Numeri 21, 4-9 – Una questione di guarigione (J. Perrin)

Faccio questa ipotesi: la guarigione di Dio si può tradurre nelle volontà umane di un testamento biologico! Affermazione scandalosa, offensiva, provocatrice? Non credo. Per i cristiani la vita vince la morte perché il terzo giorno la tomba è vuota e Gesù è risuscitato. Ma questa fede non ci protegge dalla morte, anzi forse ce la fa vedere più cruda, più reale, perché priva di riti superstiziosi o magici. Il problema del mondo postmoderno è complesso: oggi si può essere mantenuti in vita per anni, per decenni. Il paradosso della medicina e della scienza sta nel fatto che, in certi casi, si possa ritardare la morte. Non si può ridare la vita ma la si può allungare. All’essere umano si pone allora una domanda fondamentale: è vita questa, cioè è una vita sufficientemente degna?
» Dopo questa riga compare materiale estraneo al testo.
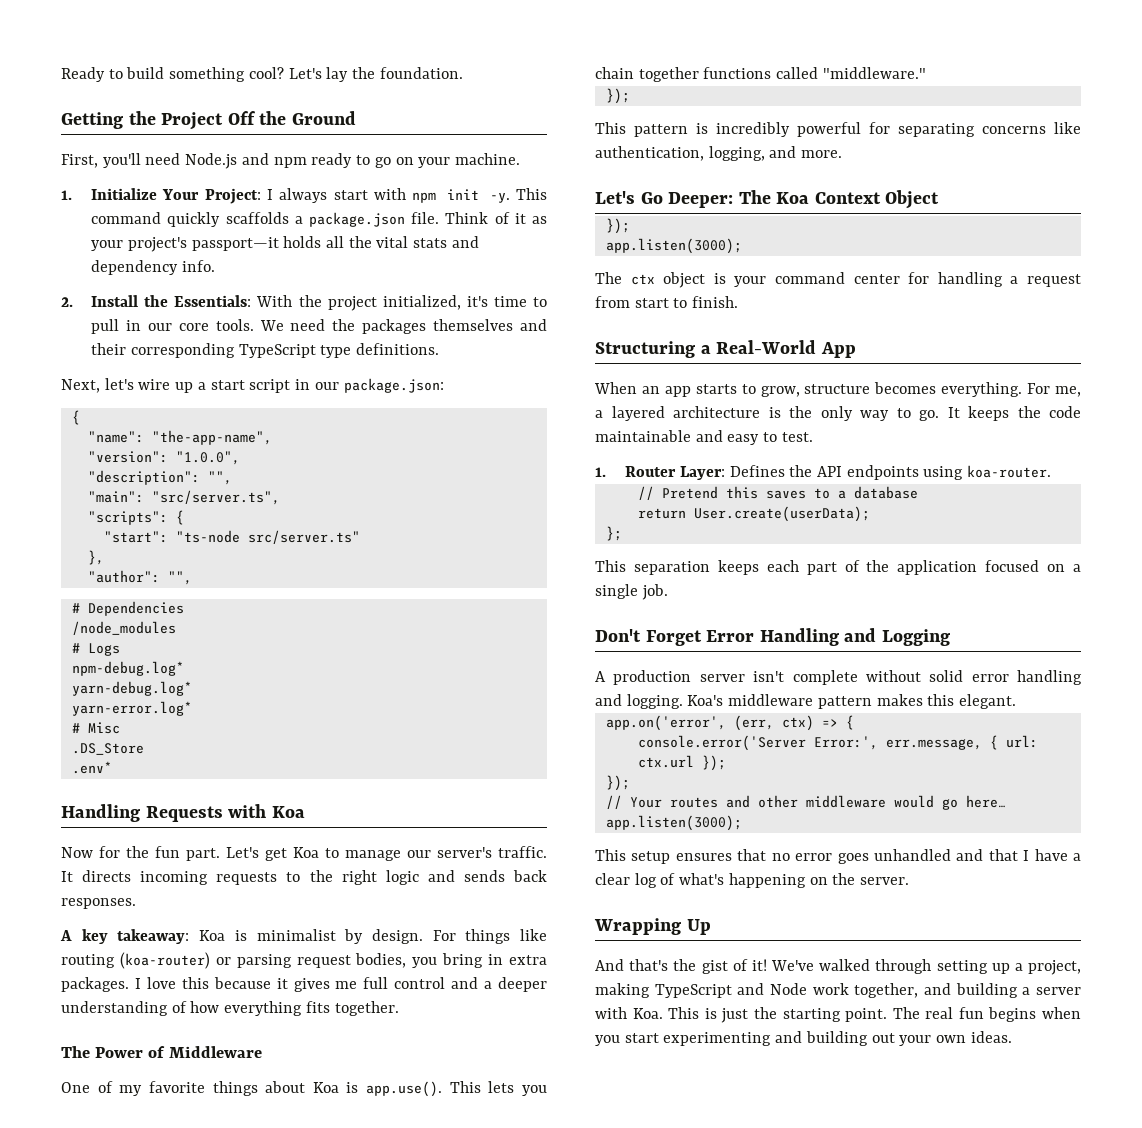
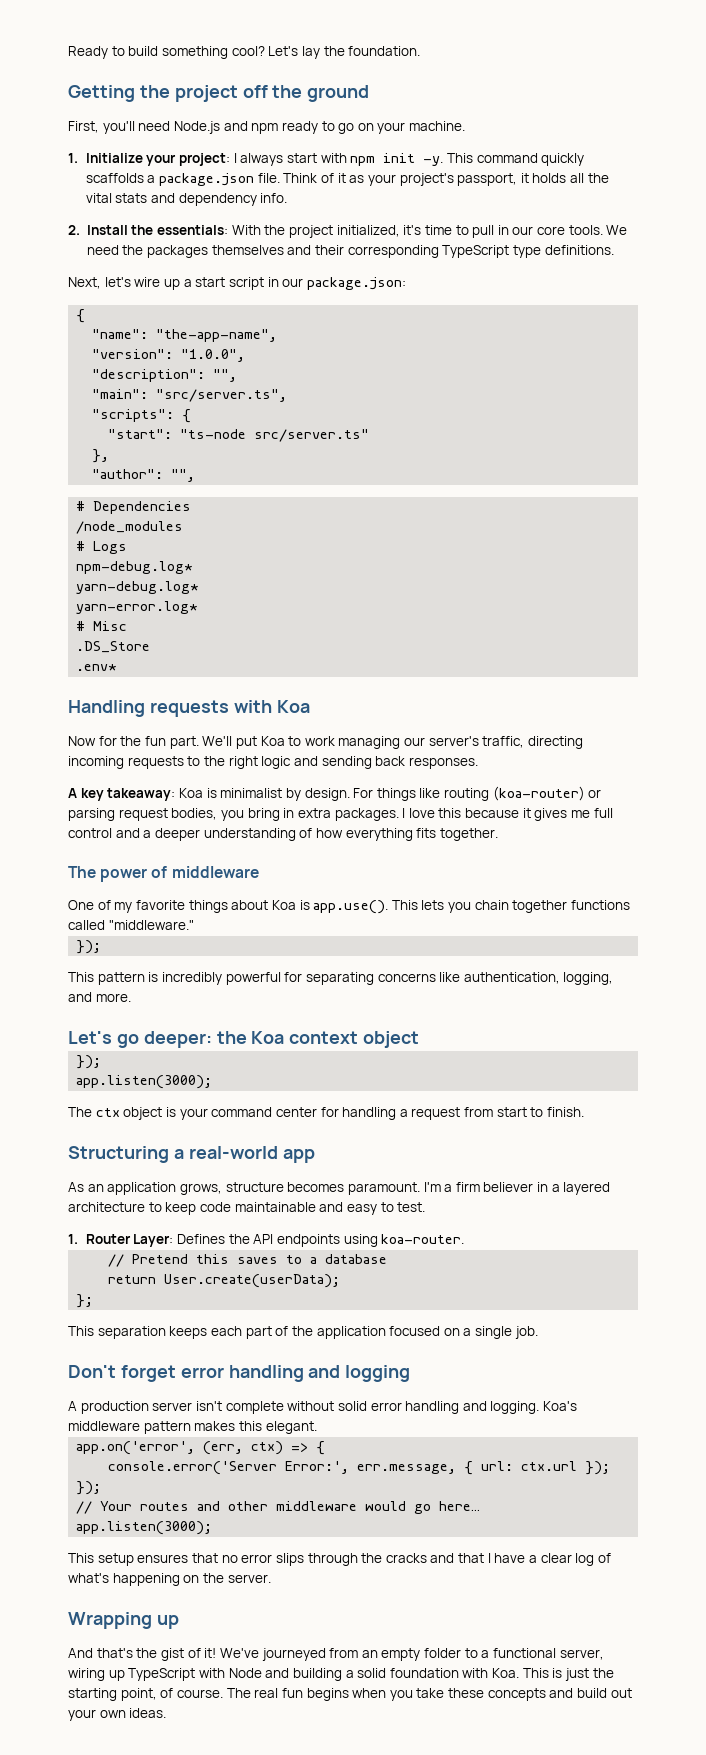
- Getting the Project Off the Ground
+ Getting the project off the ground
- 1. Initialize Your Project: I always start with npm init -y.
+ 1. Initialize your project: I always start with npm init -y.
- Think of it as your project's passport—it holds all the vital stats and dependency info.
+ Think of it as your project's passport, it holds all the vital stats and dependency info.
- 2. Install the Essentials: With the project initialized, it's time to pull in our core tools.
+ 2. Install the essentials: With the project initialized, it's time to pull in our core tools.
- Handling Requests with Koa
+ Handling requests with Koa
- Let's get Koa to manage our server's traffic. It directs incoming requests to the right logic and sends back responses.
+ We'll put Koa to work managing our server's traffic, directing incoming requests to the right logic and sending back responses.
- The Power of Middleware
+ The power of middleware
- Let's Go Deeper: The Koa Context Object
+ Let's go deeper: the Koa context object
- Structuring a Real-World App
- When an app starts to grow, structure becomes everything. For me, a layered architecture is the only way to go. It keeps the code maintainable and easy to test.
+ Structuring a real-world app
+ As an application grows, structure becomes paramount. I'm a firm believer in a layered architecture to keep code maintainable and easy to test.
- Don't Forget Error Handling and Logging
+ Don't forget error handling and logging
- This setup ensures that no error goes unhandled and that I have a clear log of what's happening on the server.
+ This setup ensures that no error slips through the cracks and that I have a clear log of what's happening on the server.
- Wrapping Up
+ Wrapping up
- We've walked through setting up a project, making TypeScript and Node work together, and building a server with Koa. This is just the starting point.
+ We've journeyed from an empty folder to a functional server, wiring up TypeScript with Node and building a solid foundation with Koa. This is just the starting point, of course.
- The real fun begins when you start experimenting and building out your own ideas.
+ The real fun begins when you take these concepts and build out your own ideas.

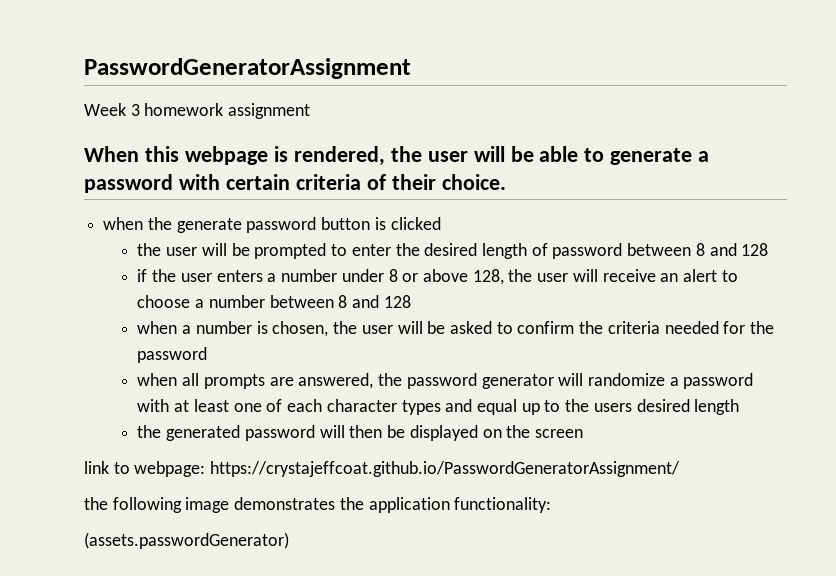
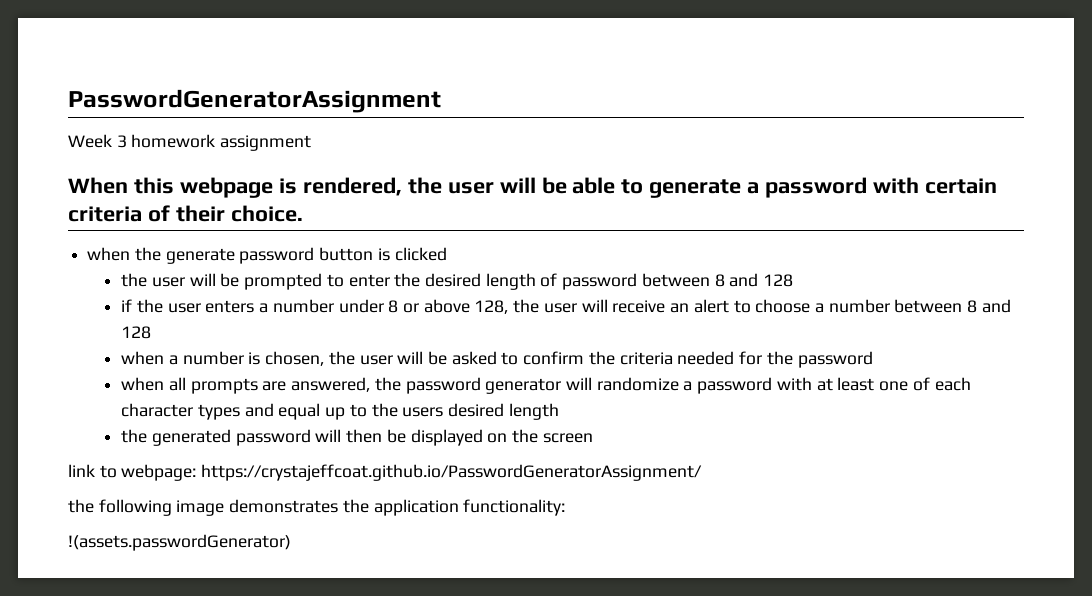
- (assets.passwordGenerator)
+ !(assets.passwordGenerator)

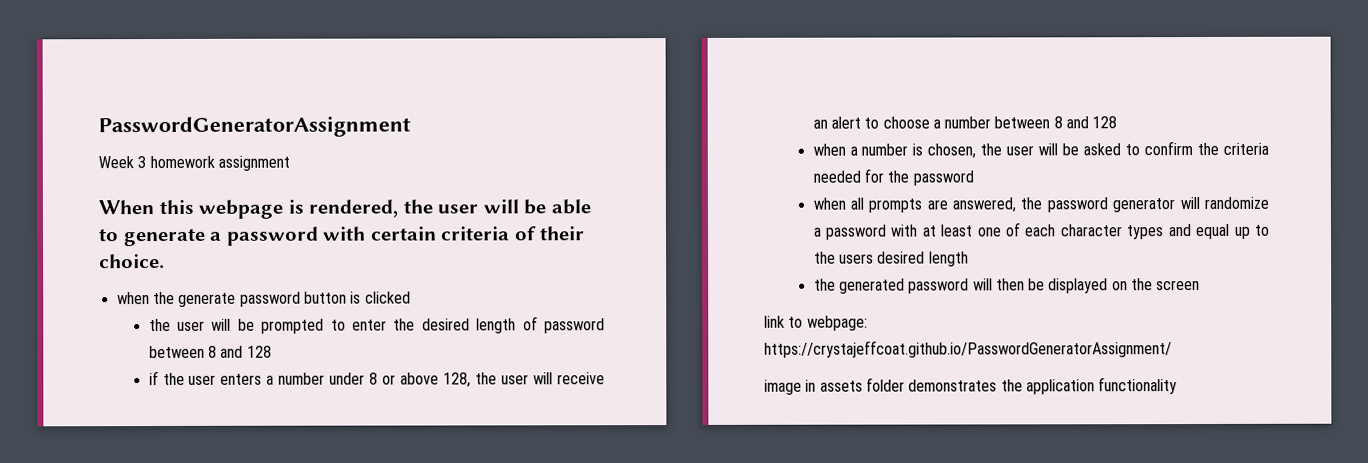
- the following image demonstrates the application functionality:
- !(assets.passwordGenerator)
+ image in assets folder demonstrates the application functionality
La guarigione di Dio è la parola chiave. Dio stesso, come nel testo di stamattina, ma soprattutto Gesù ridanno la vita laddove era andata persa, sviata o rovinata dalla malattia fisica o mentale. La guarigione è il luogo per eccellenza della presenza di Dio. Dio guarisce, perciò la vita vince la morte. E’ giusto invocare la dignità della vita come criterio nella scelta di interrompere certe cure. Ma credo che la dignità della vita non possa essere solo definita in termini etici. La dignità della vita è un’espressione moderna e incompleta della guarigione di Dio, cioè della fede in un Dio che celebra la vita, la dà e la ridà in abbondanza. Per questo la nostra fede ci chiama a rifiutare l’accanimento terapeutico, perché crediamo che esso sia solo il prolungare meccanico e tecnologico di una vita che non è più vita agli occhi del Dio che guarisce.